WHAT THE EXERCISE ASKS
Of all the lines in the entries below, give again exactly those starting at the line containing "- username |" and ending at the line containing "AUTO_INCREMENT | Roolin yksilöivä tunniste", both ends included, and no others.

INFORMATION GIVEN: Begin

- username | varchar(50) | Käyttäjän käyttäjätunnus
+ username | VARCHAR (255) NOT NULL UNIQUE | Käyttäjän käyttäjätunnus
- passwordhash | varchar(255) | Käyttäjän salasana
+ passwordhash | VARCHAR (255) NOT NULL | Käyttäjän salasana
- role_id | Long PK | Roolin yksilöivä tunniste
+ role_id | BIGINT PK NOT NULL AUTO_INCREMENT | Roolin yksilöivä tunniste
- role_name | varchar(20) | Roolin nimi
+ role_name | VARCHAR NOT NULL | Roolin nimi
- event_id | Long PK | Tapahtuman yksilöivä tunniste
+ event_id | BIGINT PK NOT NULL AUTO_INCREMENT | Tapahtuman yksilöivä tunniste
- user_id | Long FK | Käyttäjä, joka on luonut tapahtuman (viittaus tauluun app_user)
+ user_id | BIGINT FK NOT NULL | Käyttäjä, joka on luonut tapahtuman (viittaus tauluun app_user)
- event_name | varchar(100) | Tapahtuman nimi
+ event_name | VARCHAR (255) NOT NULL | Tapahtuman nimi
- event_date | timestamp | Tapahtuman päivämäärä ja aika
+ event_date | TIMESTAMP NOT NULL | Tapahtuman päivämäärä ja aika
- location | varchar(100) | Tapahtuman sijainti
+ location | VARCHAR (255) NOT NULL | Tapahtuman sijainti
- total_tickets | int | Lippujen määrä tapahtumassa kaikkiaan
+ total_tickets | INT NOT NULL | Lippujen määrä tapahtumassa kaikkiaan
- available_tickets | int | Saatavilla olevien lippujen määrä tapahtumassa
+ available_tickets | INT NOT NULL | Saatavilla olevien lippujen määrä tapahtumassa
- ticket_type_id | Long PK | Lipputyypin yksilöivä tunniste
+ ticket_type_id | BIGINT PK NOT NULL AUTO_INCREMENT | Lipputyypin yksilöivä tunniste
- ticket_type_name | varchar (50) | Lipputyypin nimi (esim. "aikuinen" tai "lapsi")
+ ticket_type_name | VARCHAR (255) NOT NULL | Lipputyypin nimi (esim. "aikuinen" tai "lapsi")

INFORMATION GIVEN: End
INFORMATION GIVEN: Begin

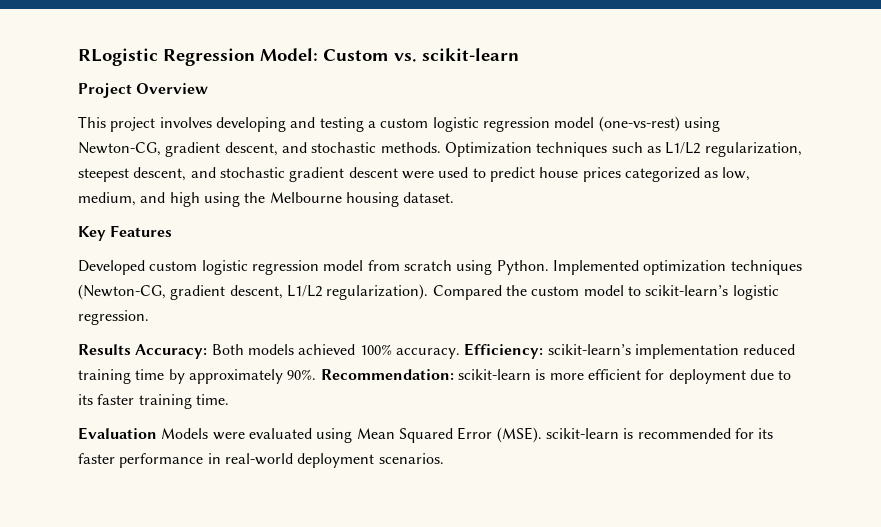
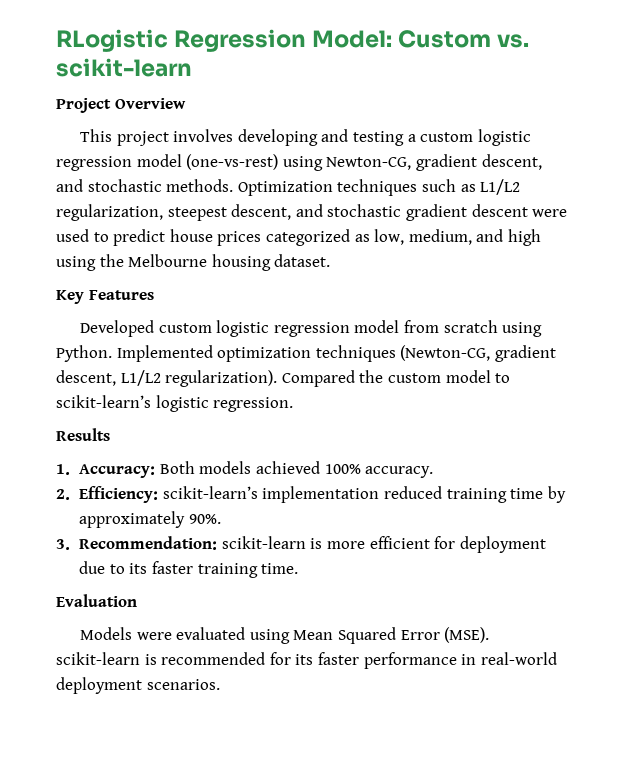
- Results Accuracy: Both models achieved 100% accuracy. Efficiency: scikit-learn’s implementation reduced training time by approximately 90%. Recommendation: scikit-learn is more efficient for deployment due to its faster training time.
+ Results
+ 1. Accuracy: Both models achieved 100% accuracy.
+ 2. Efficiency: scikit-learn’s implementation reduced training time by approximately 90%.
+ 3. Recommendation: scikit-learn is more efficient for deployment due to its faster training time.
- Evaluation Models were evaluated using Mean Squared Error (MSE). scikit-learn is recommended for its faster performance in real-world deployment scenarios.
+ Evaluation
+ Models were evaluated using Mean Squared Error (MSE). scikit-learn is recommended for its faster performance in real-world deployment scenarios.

INFORMATION GIVEN: End

SOLUTION TO THE PROBLEM
- username | varchar(50) | Käyttäjän käyttäjätunnus
+ username | VARCHAR (255) NOT NULL UNIQUE | Käyttäjän käyttäjätunnus
- passwordhash | varchar(255) | Käyttäjän salasana
+ passwordhash | VARCHAR (255) NOT NULL | Käyttäjän salasana
- role_id | Long PK | Roolin yksilöivä tunniste
+ role_id | BIGINT PK NOT NULL AUTO_INCREMENT | Roolin yksilöivä tunniste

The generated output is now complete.